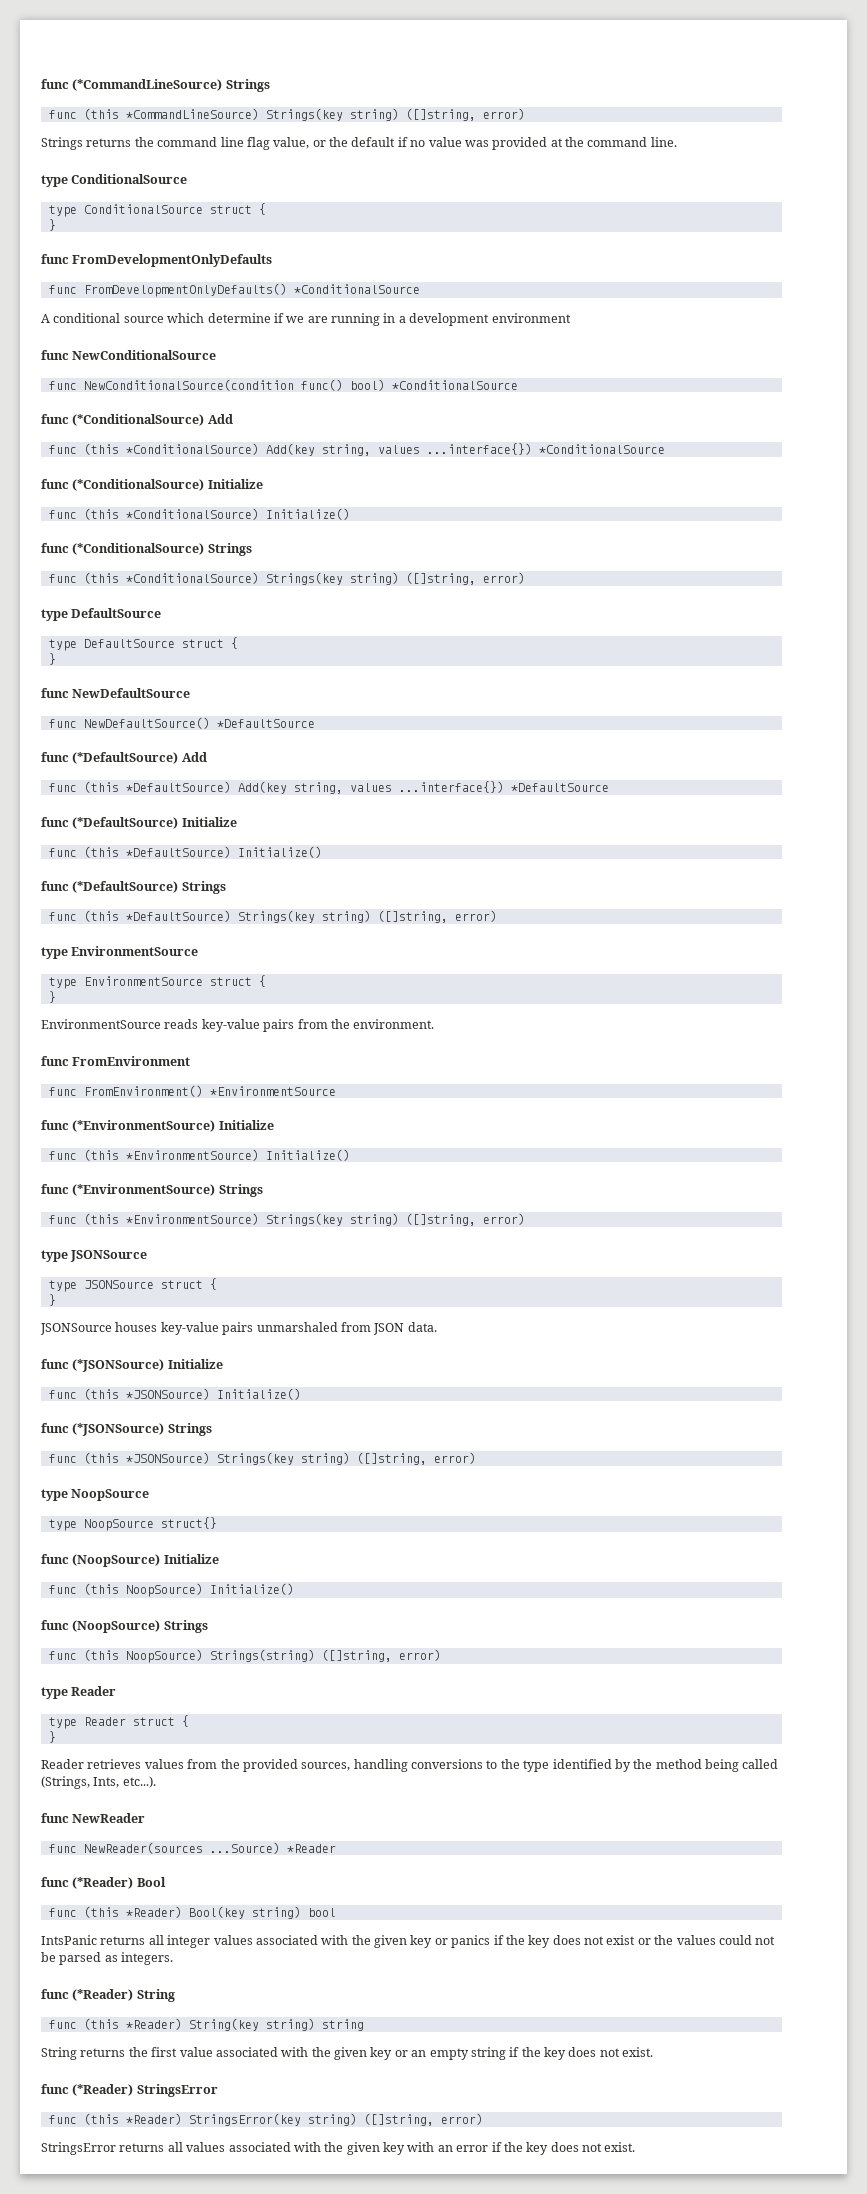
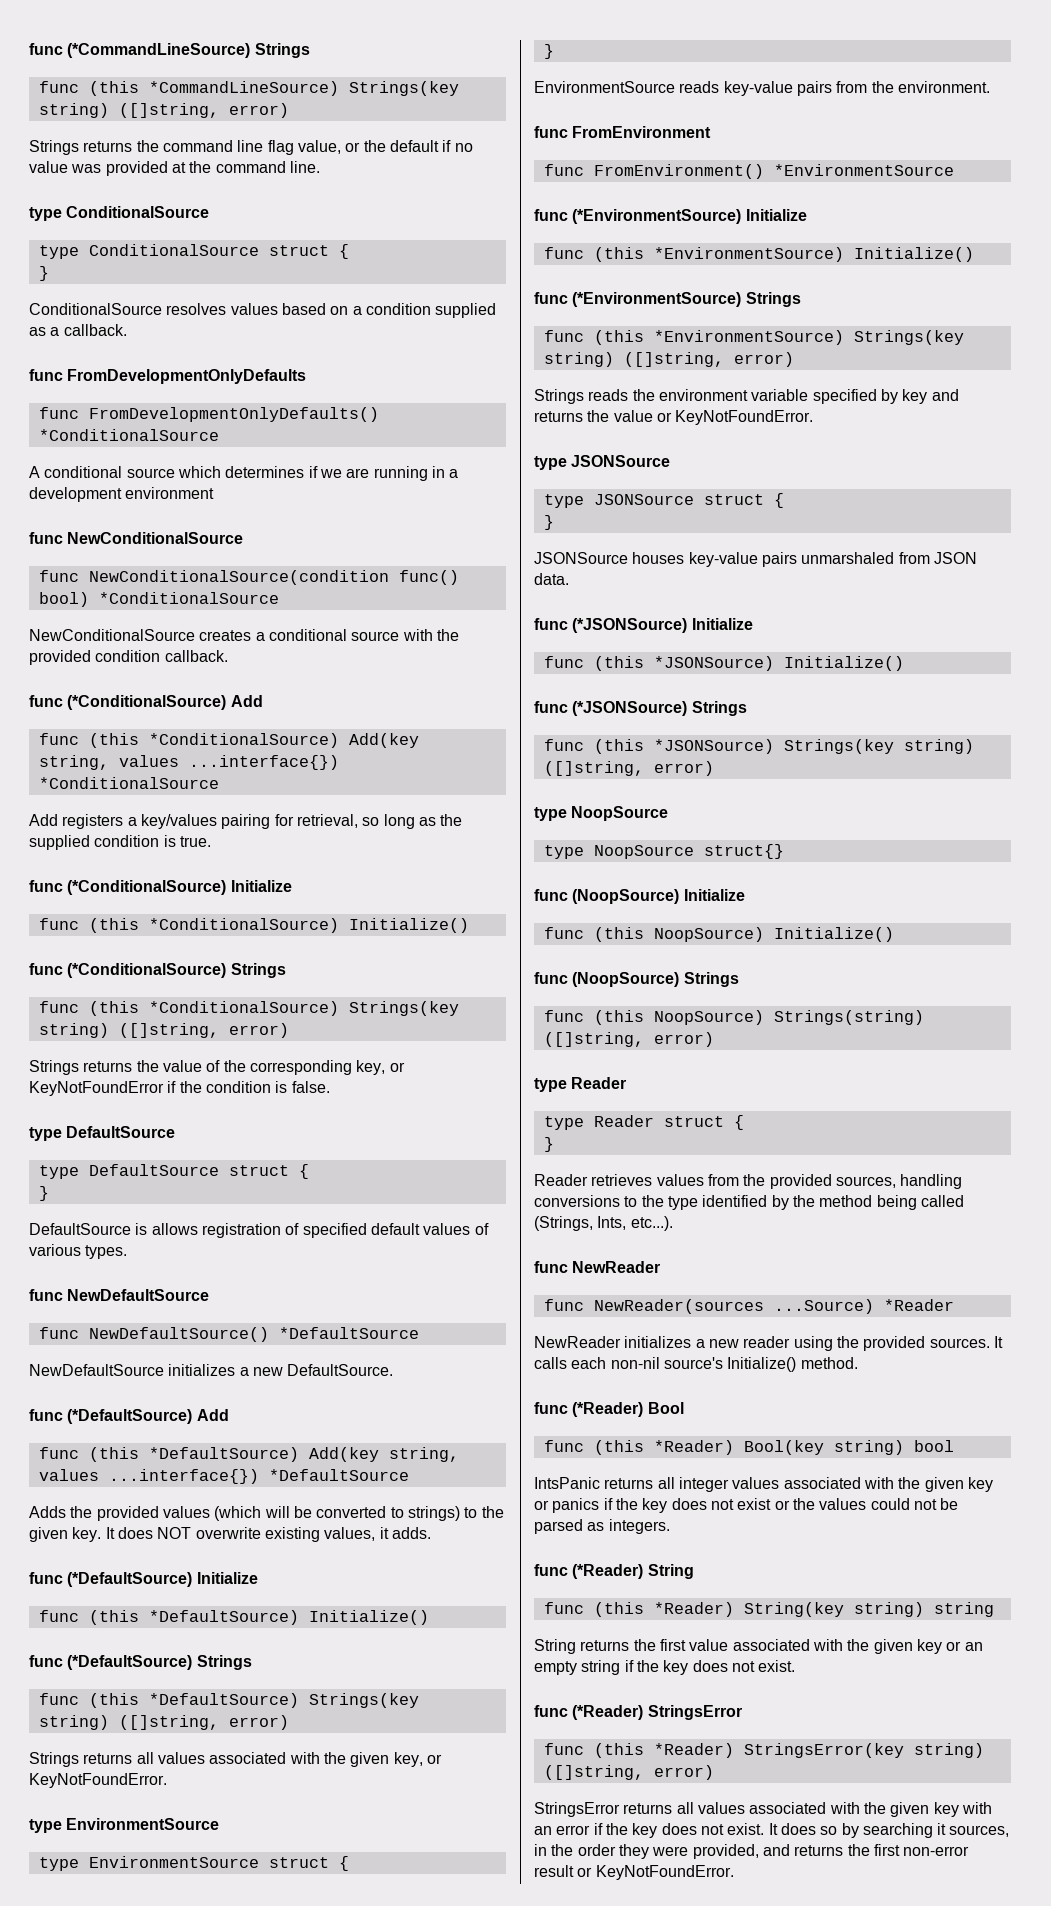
(56, 225) none -> [29,303,497,318] [29,324,127,336] // ConditionalSource resolves values based on a condition supplied as a callback.
[207,313,271,323] determine -> [225,466,305,478] determines
(518, 385) none -> [29,629,459,641] [29,650,228,665] // NewConditionalSource creates a conditional source with the provided condition callback.
(665, 449) none -> [29,814,463,829] [29,835,211,850] // Add registers a key/values pairing for retrieval, so long as the supplied condition is true.
(525, 578) none -> [29,1060,405,1075] [29,1081,330,1096] // Strings returns the value of the corresponding key, or KeyNotFoundError if the condition is false.
(56, 659) none -> [29,1223,489,1238] [29,1244,128,1259] // DefaultSource is allows registration of specified default values of various types.
(315, 723) none -> [29,1364,394,1376] // NewDefaultSource initializes a new DefaultSource.
(609, 787) none -> [29,1506,504,1521] [29,1527,431,1542] // Adds the provided values (which will be converted to strings) to the given key. It does NOT overwrite existing values, it adds.
(497, 916) none -> [29,1752,442,1767] [29,1773,167,1788] // Strings returns all values associated with the given key, or KeyNotFoundError.
(525, 1219) none -> [534,389,959,404] [534,410,814,425] // Strings reads the environment variable specified by key and returns the value or KeyNotFoundError.
(336, 1848) none -> [534,1336,1003,1351] [534,1357,858,1372] // NewReader initializes a new reader using the provided sources. It calls each non-nil source's Initialize() method.
(636, 2147) none -> [768,1823,1010,1838] [534,1844,970,1859] [534,1865,734,1880] It does so by searching it sources, in the order they were provided, and returns the first non-error result or KeyNotFoundError.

□ □ □

Problem statement =>
Say only the number of lines above holding "sources".

Exercise solution =>
2